Plaintiff was arrested on February 4, 2008 and incarcerated at the Broward County main jail until February 12, 2008. (Amended Complaint, ¶¶ 6-7.) Initially, Plaintiff was placed in the general population of the jail. On February 8, 2008, medical records indicate that Plaintiff was showing signs of substance abuse withdrawal. (DE-37-1 at 20:12-20.) Therefore, from February 8 through February 12, Plaintiff was housed in the jail's infirmary for detoxification. (DE-37-1 at 48:1-17; 49:23-49:18.) While incarcerated, Plaintiff suffered a broken hip. (Amended Complaint ¶¶ 12, 17, 23, 26.) Thereafter, Plaintiff filed this action. Plaintiff's three count Amended Complaint is against Sheriff Al Lamberti in his official capacity. It does not name any other defendants. Count I of the Amended Complaint alleges that Defendant violated 42 U.S.C. § 1983 by violating Plaintiff's constitutional rights when Sheriff's deputies force fed Plaintiff his medication. Plaintiff alleges that the Sheriff's Office had an official policy or procedure that led to the force feeding of the medication. Count II of the Amended Complaint alleges negligence by Defendant in hiring, training, and supervising its employees. Plaintiff alleges that Defendant breached its duty of care to Plaintiff when deputies physically assaulted him to force feed him medication he did not wish to take. Count III alleges battery, claiming that while within the scope of their employment, Defendant's employees battered, touched, and struck Plaintiff.

Medical records indicate that Plaintiff broke the head of his left femur. (DE-53-1 at 24.)

In his response to the Motion for Summary Judgment, Plaintiff argues that Count I of the Amended Complaint alleges more than just a claim regarding the delivery of medication to Plaintiff; he argues that Count I includes a claim for deliberate indifference to Plaintiff's obvious and urgent medical needs. See DE-53, p. 5. However, a careful reading of the Amended Complaint reveals that Plaintiff has not made such a claim. While the Amended Complaint does allege that Plaintiff's requests for medical attention were ignored, see Amended Complaint, ¶ 11, Count I specifically alleges that Defendant had a policy or procedure of force feeding medications and that Plaintiff suffered injuries as a result of that policy or procedure. It does not allege any policy or procedure regarding medical needs and it does not allege that Plaintiff suffered an injury as a result of deliberate indifference to Plaintiff's medical needs. Furthermore, the Court notes that Plaintiff has obtained new counsel, who appeared after the deadline for amending the pleadings, after discovery had closed, and after Defendant had filed its Motion for Summary Judgment. New counsel is bound by what prior counsel pled and may not attempt to re-plead or re-frame the pleadings at this late stage of the litigation.

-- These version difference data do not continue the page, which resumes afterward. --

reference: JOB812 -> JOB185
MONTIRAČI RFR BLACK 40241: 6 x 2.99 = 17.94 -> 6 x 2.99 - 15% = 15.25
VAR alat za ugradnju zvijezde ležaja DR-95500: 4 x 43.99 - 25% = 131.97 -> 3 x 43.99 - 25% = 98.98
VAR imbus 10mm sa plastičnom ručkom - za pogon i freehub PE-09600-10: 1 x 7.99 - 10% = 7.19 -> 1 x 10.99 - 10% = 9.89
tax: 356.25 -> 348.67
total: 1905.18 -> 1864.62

In response to Defendant's Motion, Plaintiff argues that Defendant had a non-delegable duty to provide reasonable care to ensure the health and safety of Plaintiff while he was incarcerated and that Defendant breached that duty. While Defendant may have a non-delegable duty regarding Plaintiff's care, Plaintiff's Amended Complaint does not allege that Defendant breached its duty to provide for the care, well-being and safety of its inmates based on Armor's actions or based on Defendant's choice of Armor as the health care provider for the Broward County main jail; it alleges common law negligence by Defendant in hiring, training, and supervising Broward County Sheriff's deputies in the administration of medication to inmates. Thus, this appears to be another attempt by Plaintiff to amend his complaint. As stated earlier, Plaintiff cannot amend his complaint at this point in time and may only rely on what he has actually pled in the Amended Complaint.

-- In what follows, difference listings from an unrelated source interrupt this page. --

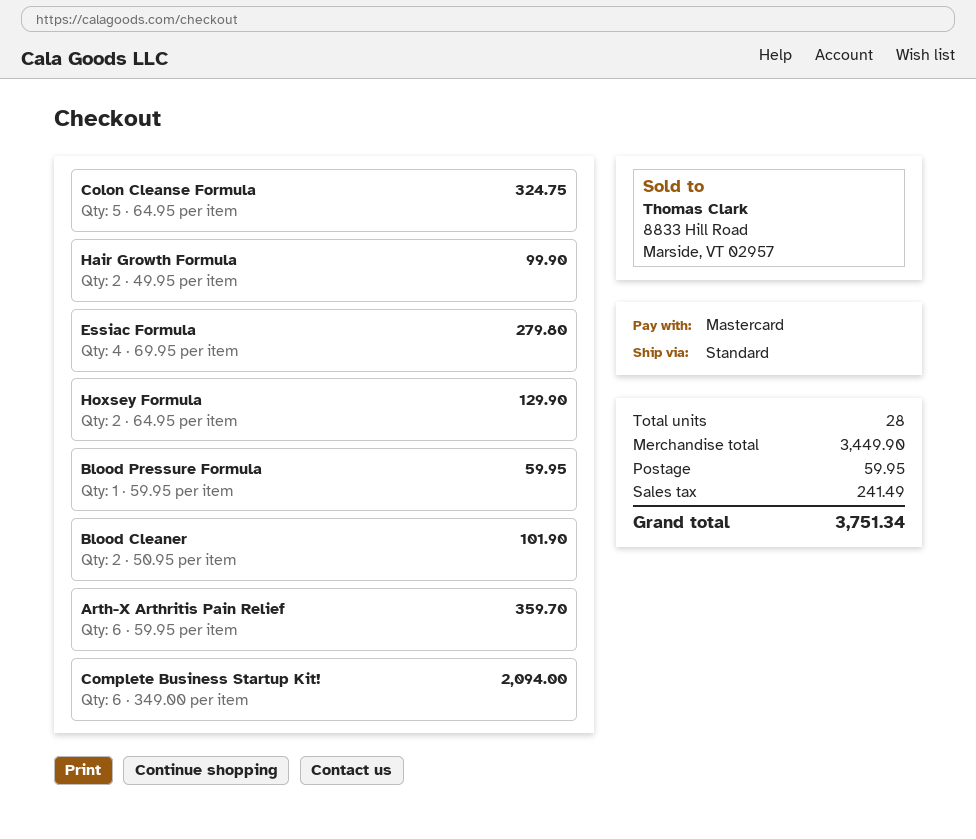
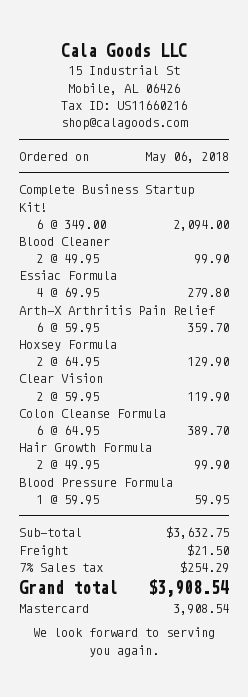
Colon Cleanse Formula: 5 x 64.95 = 324.75 -> 6 x 64.95 = 389.70
Blood Cleaner: 2 x 50.95 = 101.90 -> 2 x 49.95 = 99.90
Clear Vision: none -> 2 x 59.95 = 119.90
subtotal: 3449.90 -> 3632.75
shipping: 59.95 -> 21.50
tax: 241.49 -> 254.29
total: 3751.34 -> 3908.54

The Provision of Medical Services in the Broward County Main Jail

At the time of Plaintiff's incarceration, Defendant had an existing contract with Correctional Health Services, Inc. n/k/a Armor Correctional Health Services, Inc. (Armor) to provide all "medical screenings . . . and comprehensive medical, mental health, dental and related health care" for inmates of the Broward County main jail. (DE-33-2 at 3; see also DE-33-1, ¶¶ 4-5.) Pursuant to the contract between Defendant and Armor, Armor was responsible for providing prescribed medications to inmates. (DE-33-2 at 13.) The contract explicitly states that "[t]he Sheriff shall neither have nor exercise control or direction over the methods by which [Armor] shall perform its work and functions other than as provided in this Agreement." ( Id. at 43.) Furthermore, Defendant's written policies and procedures state that "[a]t NO TIME will non-medical staff handle or issue prescription medications. (emphasis in original) (DE-33-3 at 12; see also DE-33-1, ¶¶ 5-6.)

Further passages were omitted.